Chakra
Advance performance benchmarking and co-design using standardized execution traces.
Purpose
Benchmarking and co-design are essential for driving optimization and innovation around AI models, software, and next-generation hardware. Full-stack benchmarks (such as MLPerf) play a crucial role in enabling fair comparisons across different software and hardware stacks on current systems. However, the fast pace of AI innovation demands a more agile methodology for reproduction of workload behavior in current production systems and extension to future AI SW/HW system co-design. Examples include:
- Enable production teams in cloud/hyperscalers and/or vendors quickly reproduce a bug or performance regression based on behavior observed in production
- Project workload behavior for co-designing future AI systems, either for use cases internal to cloud/hyperscalers, sharing with vendors (with or without NDAs), and/or sharing broadly across industry/academia in an open manner.

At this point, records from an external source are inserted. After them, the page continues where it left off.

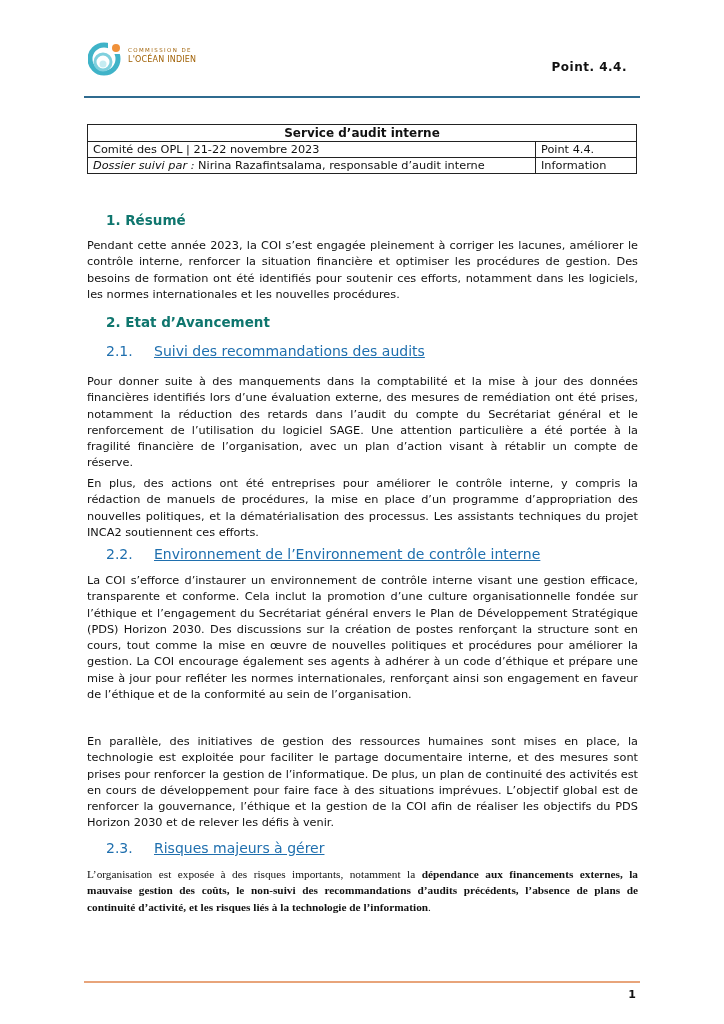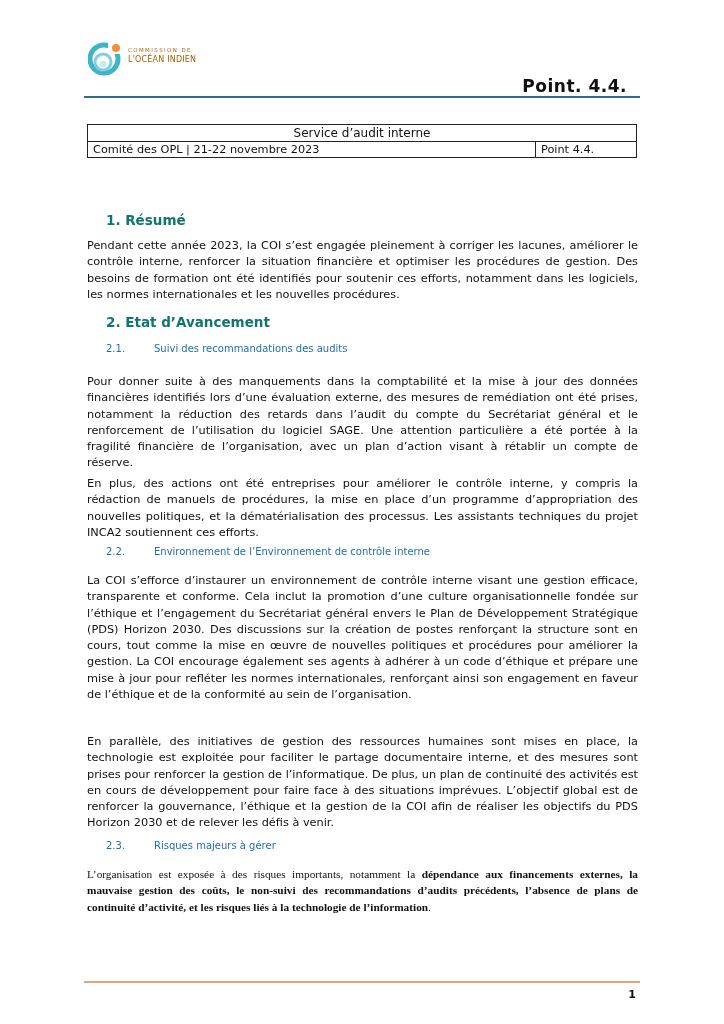--- a/index.html
+++ b/index.html
@@ -3,29 +3,29 @@
 <meta charset="utf-8">
 <style>
   html, body { margin:0; padding:0; background:#fff; }
   body { width:724px; height:1024px; position:relative; overflow:hidden;
          font-family:"DejaVu Sans", sans-serif; color:#111; }
   .logo { position:absolute; left:88px; top:40px; width:200px; height:40px; }
   .logo svg { position:absolute; left:0; top:0; }
   .logo-text { position:absolute; left:40px; top:8px; color:#a16207; line-height:1; }
   .logo-line1 { font-size:5.5px; letter-spacing:1.4px; }
   .logo-line2 { font-size:8px; letter-spacing:0.2px; margin-top:2px; }
-  .point-header { position:absolute; right:97px; top:76px; font-weight:bold; font-size:17px; letter-spacing:0.5px; }
+  .point-header { position:absolute; right:97px; top:60px; font-weight:bold; font-size:12px; letter-spacing:0.5px; }
   .header-rule { position:absolute; left:84px; top:96px; width:556px; height:2px; background:#2f6b8f; }
   table.info { position:absolute; left:87px; top:124px; width:550px; border-collapse:collapse; font-size:11.3px; }
   table.info td { border:1px solid #222; padding:0 5px; height:15px; line-height:15px; white-space:nowrap; }
-  table.info td.title { text-align:center; font-weight:normal; font-size:12px; height:16px; }
+  table.info td.title { text-align:center; font-weight:bold; font-size:12px; height:16px; }
   table.info td.right { width:90px; }
   .it { font-style:italic; }
   .h1 { position:absolute; left:106px; font-weight:bold; color:#0f766e; font-size:13.5px; }
-  .h2 { position:absolute; left:106px; color:#1f6fae; font-size:10px; }
+  .h2 { position:absolute; left:106px; color:#1f6fae; font-size:14px;text-decoration:underline; }
   .h2 .num { display:inline-block; width:48px; }
   .para { position:absolute; left:87px; width:551px; font-size:11.3px; line-height:16.3px; text-align:justify; }
   .footer-rule { position:absolute; left:84px; top:981px; width:556px; height:1.5px; background:#e8a47a; }
   .page-num { position:absolute; right:88px; top:988px; font-size:11px; font-weight:bold; }
 </style>
 </head>
 <body>
 
 <div>
 
@@ -48,20 +48,24 @@
 
   <table class="info">
     <tbody>
         <tr>
       <td class="title" colspan="2">Service d’audit interne</td>
     </tr>
     <tr>
       <td>Comité des OPL | 21-22 novembre 2023</td>
       <td class="right">Point 4.4.</td>
     </tr>
+    <tr>
+      <td><span class="it">Dossier suivi par :</span><span> Nirina Razafintsalama, responsable d’audit interne</span></td>
+      <td class="right">Information</td>
+    </tr>
   </tbody>
     </table>
 
   <div class="h1" style="top:212px;">1.  Résumé</div>
   <div class="para" style="top:238px;">Pendant cette année 2023, la COI s’est engagée pleinement à corriger les lacunes, améliorer le contrôle interne, renforcer la situation financière et optimiser les procédures de gestion. Des besoins de formation ont été identifiés pour soutenir ces efforts, notamment dans les logiciels, les normes internationales et les nouvelles procédures.</div>
 
   <div class="h1" style="top:314px;">2.  Etat d’Avancement</div>
 
   <div class="h2" style="top:343px;">
     <span class="num">2.1.</span><span>Suivi des recommandations des audits</span>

Existing benchmarking methodologies fall short in addressing these requirements. Creating a small stand-alone reproducer is time-consuming and usually requires non-trivial effort. Furthermore, for external use cases it is critical we are able to accomplish the above without sharing proprietary code/model details. The challenge emanates (in part) from (i) lack of standard mechanisms to define and share workload behavior without sharing the actual code/infrastructure, and (ii) lack of interpretability or comparison across a wide range of proprietary simulation and emulation tools preferred by different vendors.
We are developing Chakra: an open and interoperable graph-based representation of AI/ML workloads focused on enabling and accelerating AI SW/HW co-design. Chakra execution traces represent key operations, such as compute, memory, and communication, data and control dependencies, timing, and resource constraints. Additionally, Chakra includes a complementary set of tools and capabilities to enable the collection, analysis, generation, and adoption of Chakra ETs by a broad range of simulators, emulators, and replay tools.
The Chakra working group is working on the following components:
- Schema standardization
- Execution trace collection – PyTorch, TF/XLA, etc.
- Chakra trace synthesis using ML models (for trace obfuscation and future workload projection)
- Support tools, e.g. analyzers, visualization, etc.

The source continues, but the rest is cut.